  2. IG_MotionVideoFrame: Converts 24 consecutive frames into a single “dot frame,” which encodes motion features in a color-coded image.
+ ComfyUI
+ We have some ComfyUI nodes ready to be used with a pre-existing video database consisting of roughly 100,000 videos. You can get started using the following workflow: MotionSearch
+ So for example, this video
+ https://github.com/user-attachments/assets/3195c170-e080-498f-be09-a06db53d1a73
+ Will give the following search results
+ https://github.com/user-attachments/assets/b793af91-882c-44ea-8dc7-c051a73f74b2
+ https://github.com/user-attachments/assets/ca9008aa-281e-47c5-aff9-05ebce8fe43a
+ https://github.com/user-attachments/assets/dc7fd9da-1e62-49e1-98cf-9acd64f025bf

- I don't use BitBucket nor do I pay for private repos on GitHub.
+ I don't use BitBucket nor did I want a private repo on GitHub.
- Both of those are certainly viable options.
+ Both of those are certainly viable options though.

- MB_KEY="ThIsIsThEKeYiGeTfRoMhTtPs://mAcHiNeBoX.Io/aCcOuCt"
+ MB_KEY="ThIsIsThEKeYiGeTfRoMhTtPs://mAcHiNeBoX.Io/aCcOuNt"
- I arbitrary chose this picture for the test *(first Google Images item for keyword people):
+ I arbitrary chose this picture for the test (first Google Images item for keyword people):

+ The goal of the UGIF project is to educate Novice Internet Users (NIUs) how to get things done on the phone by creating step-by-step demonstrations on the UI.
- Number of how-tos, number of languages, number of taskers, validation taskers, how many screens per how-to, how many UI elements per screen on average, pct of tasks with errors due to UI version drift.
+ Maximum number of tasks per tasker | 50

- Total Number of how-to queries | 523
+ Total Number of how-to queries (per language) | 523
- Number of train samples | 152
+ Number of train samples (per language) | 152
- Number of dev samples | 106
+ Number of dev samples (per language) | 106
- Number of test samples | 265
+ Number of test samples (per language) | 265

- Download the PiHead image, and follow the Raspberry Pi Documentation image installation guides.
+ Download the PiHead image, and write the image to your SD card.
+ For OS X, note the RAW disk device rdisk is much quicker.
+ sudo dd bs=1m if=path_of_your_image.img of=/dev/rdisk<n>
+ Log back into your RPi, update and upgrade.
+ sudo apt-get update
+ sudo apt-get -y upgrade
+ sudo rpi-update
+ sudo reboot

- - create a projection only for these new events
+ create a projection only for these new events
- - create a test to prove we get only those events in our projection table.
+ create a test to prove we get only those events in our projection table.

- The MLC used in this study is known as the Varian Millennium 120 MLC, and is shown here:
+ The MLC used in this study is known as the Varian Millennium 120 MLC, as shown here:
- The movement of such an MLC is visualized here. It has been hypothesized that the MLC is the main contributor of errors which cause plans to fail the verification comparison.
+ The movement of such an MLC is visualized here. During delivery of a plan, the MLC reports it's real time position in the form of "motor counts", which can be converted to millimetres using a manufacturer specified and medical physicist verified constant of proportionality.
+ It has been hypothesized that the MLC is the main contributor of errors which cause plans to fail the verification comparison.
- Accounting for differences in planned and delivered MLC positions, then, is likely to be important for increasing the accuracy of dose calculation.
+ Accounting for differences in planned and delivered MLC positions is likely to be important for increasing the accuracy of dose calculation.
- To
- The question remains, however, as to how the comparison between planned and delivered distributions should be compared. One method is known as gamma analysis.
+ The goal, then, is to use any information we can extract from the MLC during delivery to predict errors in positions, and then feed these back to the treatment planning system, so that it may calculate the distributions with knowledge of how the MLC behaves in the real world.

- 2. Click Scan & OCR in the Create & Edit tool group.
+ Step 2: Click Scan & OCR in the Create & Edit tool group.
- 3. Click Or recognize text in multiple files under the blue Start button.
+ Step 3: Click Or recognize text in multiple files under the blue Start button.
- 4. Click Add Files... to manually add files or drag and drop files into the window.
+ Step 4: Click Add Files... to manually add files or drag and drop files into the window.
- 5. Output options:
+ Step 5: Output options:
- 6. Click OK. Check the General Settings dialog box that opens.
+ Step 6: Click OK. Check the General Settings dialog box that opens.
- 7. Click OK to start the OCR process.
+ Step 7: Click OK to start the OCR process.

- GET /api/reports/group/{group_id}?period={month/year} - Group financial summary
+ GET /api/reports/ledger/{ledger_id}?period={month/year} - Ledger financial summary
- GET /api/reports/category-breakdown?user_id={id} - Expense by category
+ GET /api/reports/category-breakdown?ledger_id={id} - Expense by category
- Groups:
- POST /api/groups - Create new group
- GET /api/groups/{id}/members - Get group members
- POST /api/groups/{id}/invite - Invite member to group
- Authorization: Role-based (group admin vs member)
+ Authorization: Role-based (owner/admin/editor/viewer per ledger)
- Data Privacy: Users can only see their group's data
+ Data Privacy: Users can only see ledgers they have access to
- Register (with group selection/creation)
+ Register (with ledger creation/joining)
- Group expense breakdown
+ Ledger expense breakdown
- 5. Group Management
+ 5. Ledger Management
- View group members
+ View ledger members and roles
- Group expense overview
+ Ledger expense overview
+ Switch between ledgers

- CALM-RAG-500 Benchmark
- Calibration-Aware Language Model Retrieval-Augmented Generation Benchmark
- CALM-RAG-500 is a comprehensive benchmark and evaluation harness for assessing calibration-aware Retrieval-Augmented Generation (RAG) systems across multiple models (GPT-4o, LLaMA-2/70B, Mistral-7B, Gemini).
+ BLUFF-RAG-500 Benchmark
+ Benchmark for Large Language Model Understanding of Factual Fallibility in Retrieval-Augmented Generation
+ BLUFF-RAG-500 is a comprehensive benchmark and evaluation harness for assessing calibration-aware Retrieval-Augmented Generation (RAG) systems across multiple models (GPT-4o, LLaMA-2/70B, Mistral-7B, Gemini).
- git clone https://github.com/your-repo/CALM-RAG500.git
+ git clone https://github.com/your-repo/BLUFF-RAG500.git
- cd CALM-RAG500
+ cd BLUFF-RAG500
===============
Task objective: Every entry above must be copied exactly.

Result of this task:
  2. IG_MotionVideoFrame: Converts 24 consecutive frames into a single “dot frame,” which encodes motion features in a color-coded image.
+ ComfyUI
+ We have some ComfyUI nodes ready to be used with a pre-existing video database consisting of roughly 100,000 videos. You can get started using the following workflow: MotionSearch
+ So for example, this video
+ https://github.com/user-attachments/assets/3195c170-e080-498f-be09-a06db53d1a73
+ Will give the following search results
+ https://github.com/user-attachments/assets/b793af91-882c-44ea-8dc7-c051a73f74b2
+ https://github.com/user-attachments/assets/ca9008aa-281e-47c5-aff9-05ebce8fe43a
+ https://github.com/user-attachments/assets/dc7fd9da-1e62-49e1-98cf-9acd64f025bf

- I don't use BitBucket nor do I pay for private repos on GitHub.
+ I don't use BitBucket nor did I want a private repo on GitHub.
- Both of those are certainly viable options.
+ Both of those are certainly viable options though.

- MB_KEY="ThIsIsThEKeYiGeTfRoMhTtPs://mAcHiNeBoX.Io/aCcOuCt"
+ MB_KEY="ThIsIsThEKeYiGeTfRoMhTtPs://mAcHiNeBoX.Io/aCcOuNt"
- I arbitrary chose this picture for the test *(first Google Images item for keyword people):
+ I arbitrary chose this picture for the test (first Google Images item for keyword people):

+ The goal of the UGIF project is to educate Novice Internet Users (NIUs) how to get things done on the phone by creating step-by-step demonstrations on the UI.
- Number of how-tos, number of languages, number of taskers, validation taskers, how many screens per how-to, how many UI elements per screen on average, pct of tasks with errors due to UI version drift.
+ Maximum number of tasks per tasker | 50

- Total Number of how-to queries | 523
+ Total Number of how-to queries (per language) | 523
- Number of train samples | 152
+ Number of train samples (per language) | 152
- Number of dev samples | 106
+ Number of dev samples (per language) | 106
- Number of test samples | 265
+ Number of test samples (per language) | 265

- Download the PiHead image, and follow the Raspberry Pi Documentation image installation guides.
+ Download the PiHead image, and write the image to your SD card.
+ For OS X, note the RAW disk device rdisk is much quicker.
+ sudo dd bs=1m if=path_of_your_image.img of=/dev/rdisk<n>
+ Log back into your RPi, update and upgrade.
+ sudo apt-get update
+ sudo apt-get -y upgrade
+ sudo rpi-update
+ sudo reboot

- - create a projection only for these new events
+ create a projection only for these new events
- - create a test to prove we get only those events in our projection table.
+ create a test to prove we get only those events in our projection table.

- The MLC used in this study is known as the Varian Millennium 120 MLC, and is shown here:
+ The MLC used in this study is known as the Varian Millennium 120 MLC, as shown here:
- The movement of such an MLC is visualized here. It has been hypothesized that the MLC is the main contributor of errors which cause plans to fail the verification comparison.
+ The movement of such an MLC is visualized here. During delivery of a plan, the MLC reports it's real time position in the form of "motor counts", which can be converted to millimetres using a manufacturer specified and medical physicist verified constant of proportionality.
+ It has been hypothesized that the MLC is the main contributor of errors which cause plans to fail the verification comparison.
- Accounting for differences in planned and delivered MLC positions, then, is likely to be important for increasing the accuracy of dose calculation.
+ Accounting for differences in planned and delivered MLC positions is likely to be important for increasing the accuracy of dose calculation.
- To
- The question remains, however, as to how the comparison between planned and delivered distributions should be compared. One method is known as gamma analysis.
+ The goal, then, is to use any information we can extract from the MLC during delivery to predict errors in positions, and then feed these back to the treatment planning system, so that it may calculate the distributions with knowledge of how the MLC behaves in the real world.

- 2. Click Scan & OCR in the Create & Edit tool group.
+ Step 2: Click Scan & OCR in the Create & Edit tool group.
- 3. Click Or recognize text in multiple files under the blue Start button.
+ Step 3: Click Or recognize text in multiple files under the blue Start button.
- 4. Click Add Files... to manually add files or drag and drop files into the window.
+ Step 4: Click Add Files... to manually add files or drag and drop files into the window.
- 5. Output options:
+ Step 5: Output options:
- 6. Click OK. Check the General Settings dialog box that opens.
+ Step 6: Click OK. Check the General Settings dialog box that opens.
- 7. Click OK to start the OCR process.
+ Step 7: Click OK to start the OCR process.

- GET /api/reports/group/{group_id}?period={month/year} - Group financial summary
+ GET /api/reports/ledger/{ledger_id}?period={month/year} - Ledger financial summary
- GET /api/reports/category-breakdown?user_id={id} - Expense by category
+ GET /api/reports/category-breakdown?ledger_id={id} - Expense by category
- Groups:
- POST /api/groups - Create new group
- GET /api/groups/{id}/members - Get group members
- POST /api/groups/{id}/invite - Invite member to group
- Authorization: Role-based (group admin vs member)
+ Authorization: Role-based (owner/admin/editor/viewer per ledger)
- Data Privacy: Users can only see their group's data
+ Data Privacy: Users can only see ledgers they have access to
- Register (with group selection/creation)
+ Register (with ledger creation/joining)
- Group expense breakdown
+ Ledger expense breakdown
- 5. Group Management
+ 5. Ledger Management
- View group members
+ View ledger members and roles
- Group expense overview
+ Ledger expense overview
+ Switch between ledgers

- CALM-RAG-500 Benchmark
- Calibration-Aware Language Model Retrieval-Augmented Generation Benchmark
- CALM-RAG-500 is a comprehensive benchmark and evaluation harness for assessing calibration-aware Retrieval-Augmented Generation (RAG) systems across multiple models (GPT-4o, LLaMA-2/70B, Mistral-7B, Gemini).
+ BLUFF-RAG-500 Benchmark
+ Benchmark for Large Language Model Understanding of Factual Fallibility in Retrieval-Augmented Generation
+ BLUFF-RAG-500 is a comprehensive benchmark and evaluation harness for assessing calibration-aware Retrieval-Augmented Generation (RAG) systems across multiple models (GPT-4o, LLaMA-2/70B, Mistral-7B, Gemini).
- git clone https://github.com/your-repo/CALM-RAG500.git
+ git clone https://github.com/your-repo/BLUFF-RAG500.git
- cd CALM-RAG500
+ cd BLUFF-RAG500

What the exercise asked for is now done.